Supplied information:
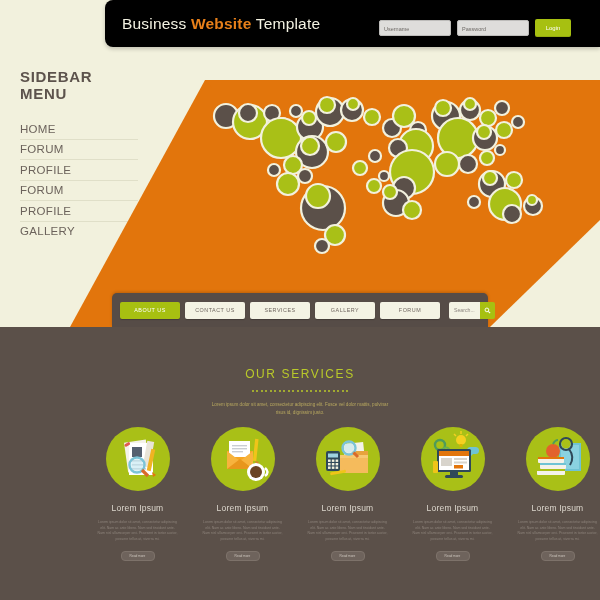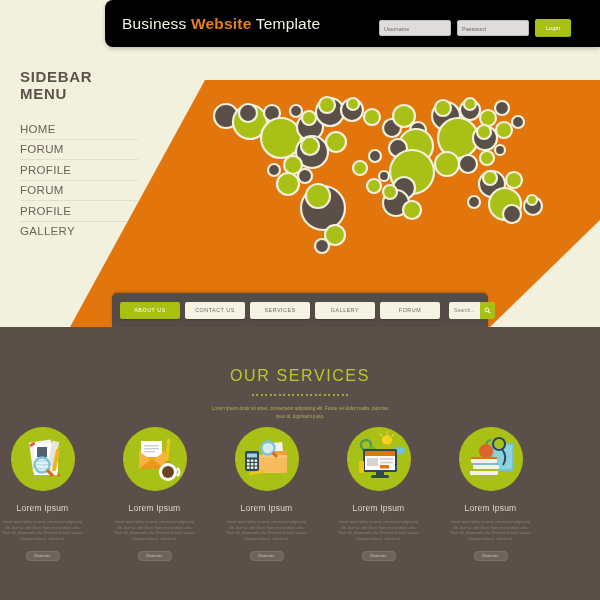--- a/index.html
+++ b/index.html
@@ -79,35 +79,35 @@
     width:15px;height:17px;background:#a7c011;border-radius:0 2px 2px 0;
     display:flex;align-items:center;justify-content:center;cursor:pointer;
   }
 
   
   .services{
     position:absolute;left:0;top:327px;width:600px;height:273px;
     background:#5b5049;
   }
   .svc-title{
-    text-align:center;color:#b9c92a;font-size:16px;letter-spacing:1.6px;
+    text-align:center;color:#b9c92a;font-size:12px;letter-spacing:1.6px;
     padding-top:40px;
   }
   .dots{
     display:flex;justify-content:center;gap:2.5px;margin-top:9px;
   }
   .dots i{width:2px;height:2px;background:#b9c92a;border-radius:50%;display:block;}
   .svc-sub{
     width:178px;margin:9px auto 0 auto;text-align:center;
     font-size:4.6px;line-height:7.5px;color:#b8a85f;
   }
 
   .cards{
     position:absolute;left:0;top:100px;width:600px;
-    display:flex;justify-content:flex-start;gap:27px;
+    display:flex;justify-content:flex-end;gap:20px;
   }
   .card{width:85px;display:flex;flex-direction:column;align-items:center;}
   .circle{
     width:64px;height:64px;border-radius:50%;background:#a9c017;
     position:relative;overflow:hidden;
   }
   .card-title{
     margin-top:12px;font-size:8.5px;color:#ded9cf;letter-spacing:.2px;
   }
   .card-body{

Directions:
From the line containing "width:64px;height:64px;border-radius:50%;background:#a9c017;" to the final line of the data, repeat each line exactly. Include both ends.

Solution to this problem:
     width:64px;height:64px;border-radius:50%;background:#a9c017;
     position:relative;overflow:hidden;
   }
   .card-title{
     margin-top:12px;font-size:8.5px;color:#ded9cf;letter-spacing:.2px;
   }
   .card-body{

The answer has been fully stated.